Lessons Learned Teaching Git
(Over and over and over)
This article is going to cover some of the largest issues I encountered teaching Git over and over, and some ideas that might help others when doing the same. While my most recent experience is with people completely new to development, I believe that these thoughts could still apply to developers coming from a lack of source control management or even from other source control management (SCM) tools (i.e. Subversion, Perforce, Bazaar, etc).
A Distributed System
When training the next generation of software developers we have to realize that computers have been an inherent part of their life for many years already. Even some of the older students I've had still used computers on a daily basis the last decade or two. This leads to two primary issues that I noticed:
- Coders don't type like other folks; and
- People rarely understand how file storage - especially distributed storage - works at a high level.
We'll ignore number one above for now, but I highly recommend new developers spend at least 30 minutes a day with a tool like typing.io to get those skills up.
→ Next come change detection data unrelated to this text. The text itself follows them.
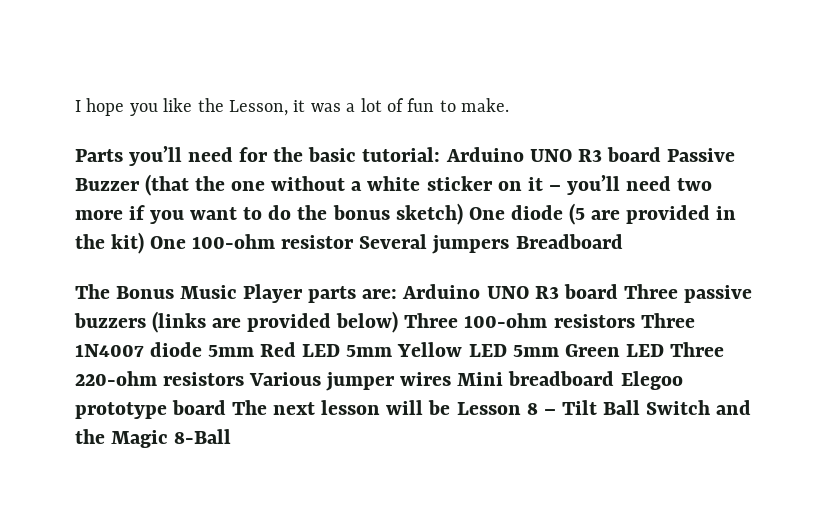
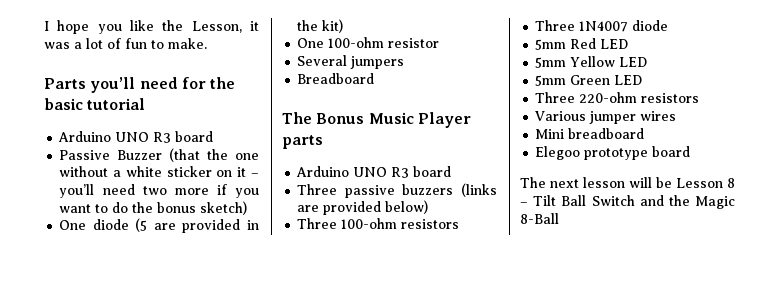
[362,147,661,162] tutorial: Arduino UNO R3 board -> [87,98,146,110] [58,131,214,143] tutorial // Arduino UNO R3 board //
(463, 214) none -> (248, 208) //
(145, 243) none -> (344, 26) //
(355, 242) none -> (440, 43) //
(510, 244) none -> (405, 62) //
[362,284,618,299] are: Arduino UNO R3 board -> [296,166,452,178] // Arduino UNO R3 board //
(399, 322) none -> (429, 207) //
(635, 321) none -> (460, 224) //
(203, 349) none -> (669, 25) //
(341, 350) none -> (629, 44) //
(507, 350) none -> (648, 62) //
(664, 350) none -> (643, 80) //
(245, 379) none -> (700, 98) //
(452, 379) none -> (677, 116) //
(615, 378) none -> (645, 133) //
(227, 407) none -> (691, 151) //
We use a lot of weird characters in software development, and a lot of indentation.
The second point above, however, is crucial to understanding Git as a distributed source control management tool. Most people that came to my classes were somewhat familiar with how to use things like Dropbox, Google Drive, OneDrive, iCloud, and any number of other such tools. They understand that they take a picture, create a document, or upload a file and that they can then share that with others, or retrieve it later themselves from another device. For example, I can take a picture on my phone and it automatically syncs with Dropbox, which automatically syncs with my laptop, so I can access it there almost right away. But what does that mean? Most muggles don't know.
Here's the key that people tend to miss: there isn't one picture in my example above, there are at least three. And while Dropbox has done this process automatically for us, with Git this is a manual process. This is the
When teaching Git, one must get across this idea that our files are distributed across multiple machines, and that changing it on one of them will (eventually) change it on the others. This is great! And it is terrifying when you realize that you could have multiple - possibly way too many - people working on the same codebase at the same time. That's why it is so important to understand this process. For my new students, I tell them to over
commit (see the next section),
push on every commit, and
pull before any merge/pull request/new branch/etc (and maybe before you start working each day just for funsies).
One of the biggest lessons I've learned from all of this is that it's very difficult to teach Git in pieces. Sometimes I have to get them to understand the basic mechanics at first, then explain the concepts over more time. There is a critical mass of commands that must be known at least on the surface level to understand those concepts.
A Flip Book of Code
Remember flip books? They are relatively small books where each page is a single image that differs only slightly from the one before (or after) it. The idea is simple: you "flip" through the pages, thus creating the illusion of motion. This was the earliest form of animation, and up until the digital age it was essentially how all animation was done. Our code commits in Git are a little like a flip book. Looking through them should show a progression of the story of our project.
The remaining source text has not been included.